____ DATASET EXTRACT

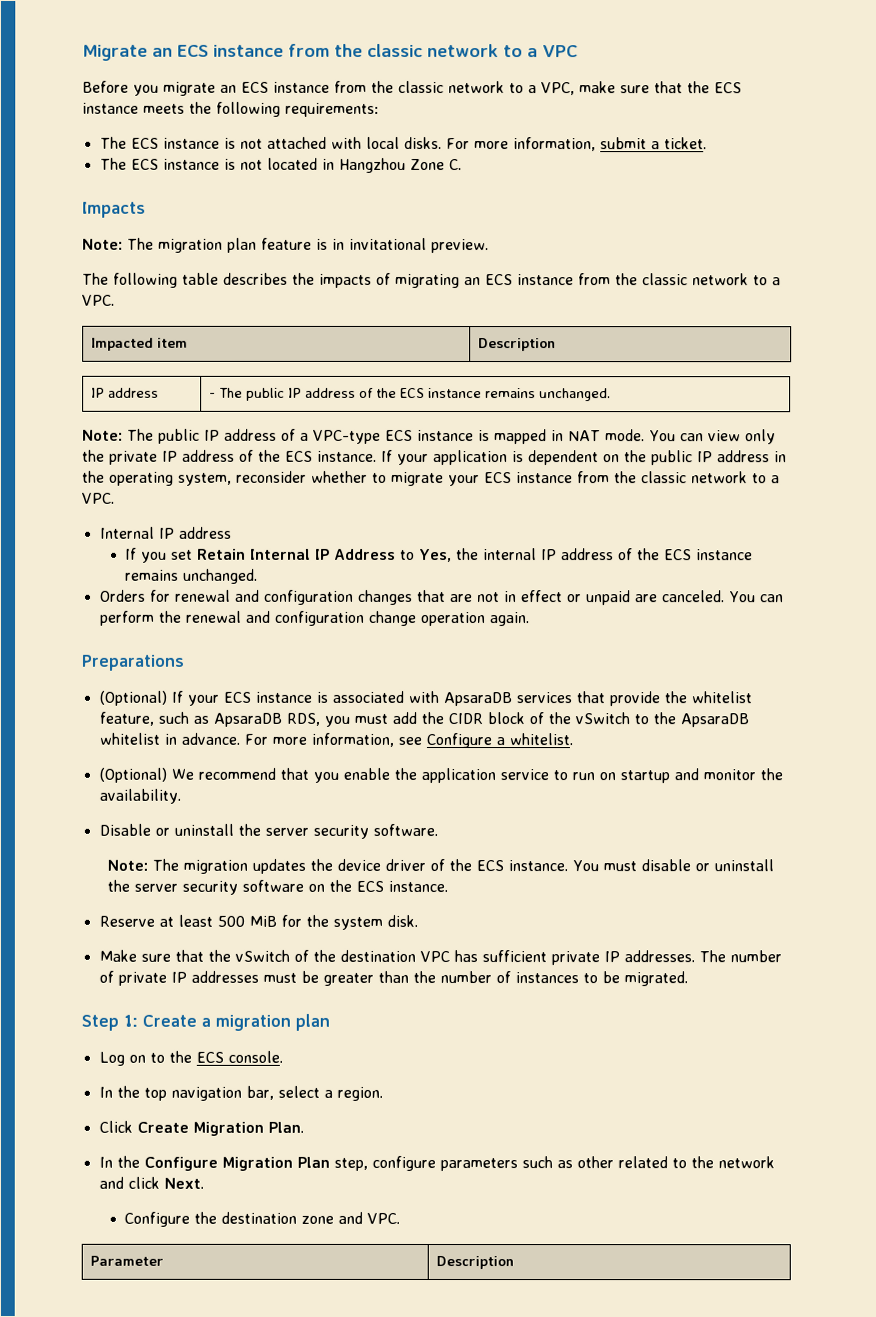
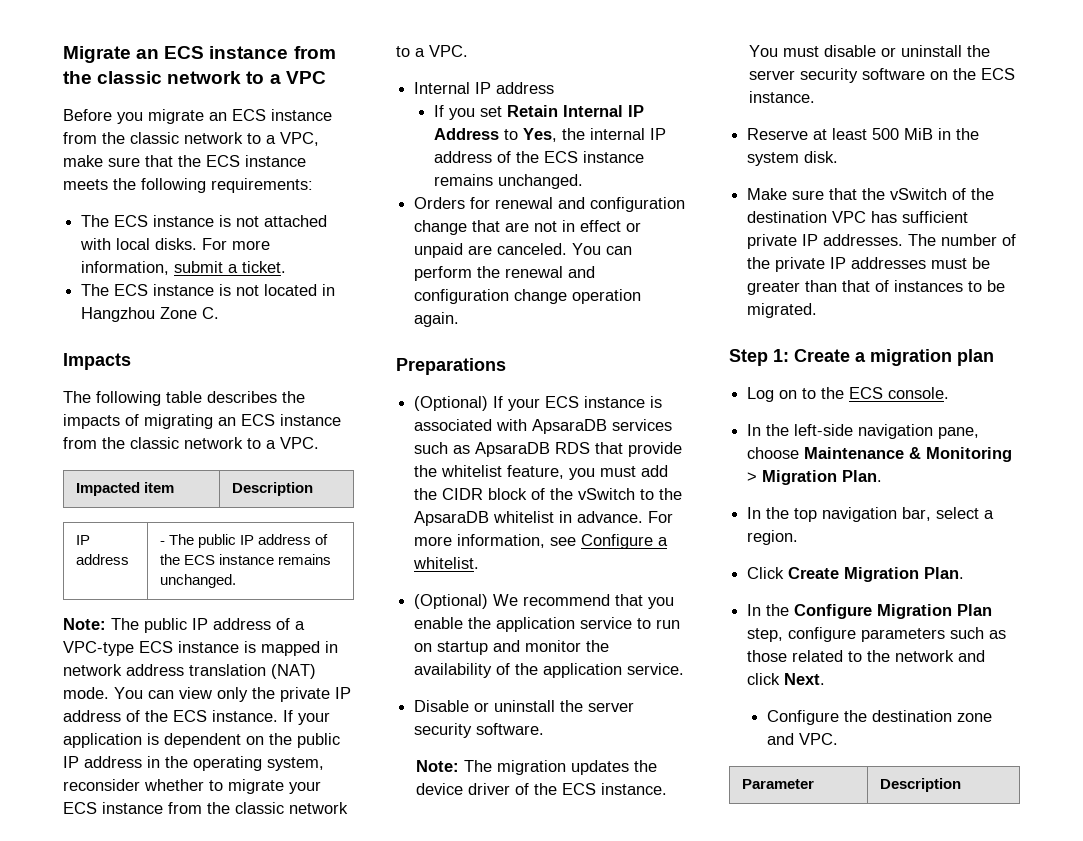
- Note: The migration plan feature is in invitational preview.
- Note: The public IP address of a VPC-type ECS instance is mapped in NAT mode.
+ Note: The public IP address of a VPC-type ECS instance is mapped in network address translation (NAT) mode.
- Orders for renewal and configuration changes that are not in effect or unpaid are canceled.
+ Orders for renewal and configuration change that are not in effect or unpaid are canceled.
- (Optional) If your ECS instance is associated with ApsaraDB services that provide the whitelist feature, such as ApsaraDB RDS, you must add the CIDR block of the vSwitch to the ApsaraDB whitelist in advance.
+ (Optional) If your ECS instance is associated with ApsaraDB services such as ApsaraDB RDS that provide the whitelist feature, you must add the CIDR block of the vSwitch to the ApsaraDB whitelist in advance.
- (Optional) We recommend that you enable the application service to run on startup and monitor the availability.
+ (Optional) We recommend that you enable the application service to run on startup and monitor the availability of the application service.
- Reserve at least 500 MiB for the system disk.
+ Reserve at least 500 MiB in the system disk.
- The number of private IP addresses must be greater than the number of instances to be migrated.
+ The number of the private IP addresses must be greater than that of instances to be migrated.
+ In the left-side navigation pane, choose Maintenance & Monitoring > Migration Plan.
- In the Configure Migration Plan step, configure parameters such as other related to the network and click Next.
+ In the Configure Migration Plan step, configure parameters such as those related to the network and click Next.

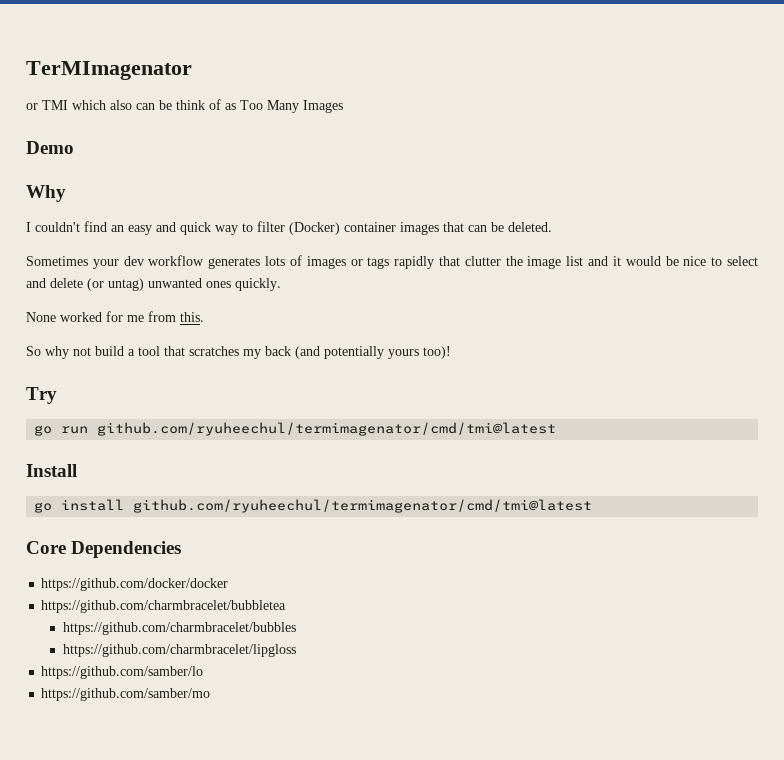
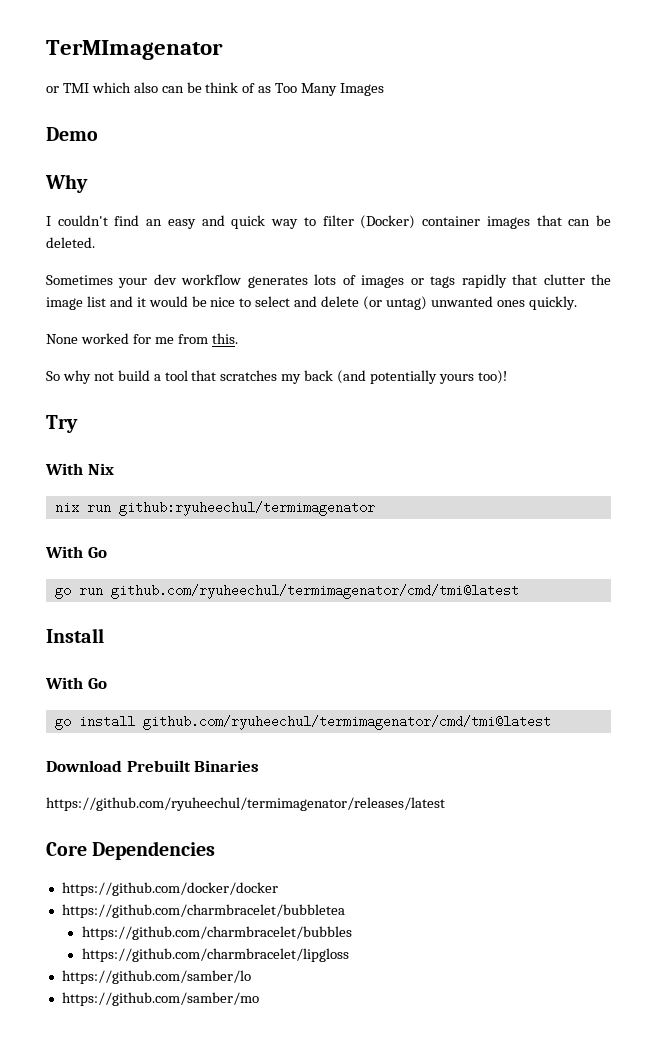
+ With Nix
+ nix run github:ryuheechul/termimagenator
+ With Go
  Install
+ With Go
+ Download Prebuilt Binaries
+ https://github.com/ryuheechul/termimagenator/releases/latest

________

EXERCISE DIRECTIONS:
Copy each line in the entries above where "network" turns up.

RESPONSE TO THE TASK:
+ Note: The public IP address of a VPC-type ECS instance is mapped in network address translation (NAT) mode.
- In the Configure Migration Plan step, configure parameters such as other related to the network and click Next.
+ In the Configure Migration Plan step, configure parameters such as those related to the network and click Next.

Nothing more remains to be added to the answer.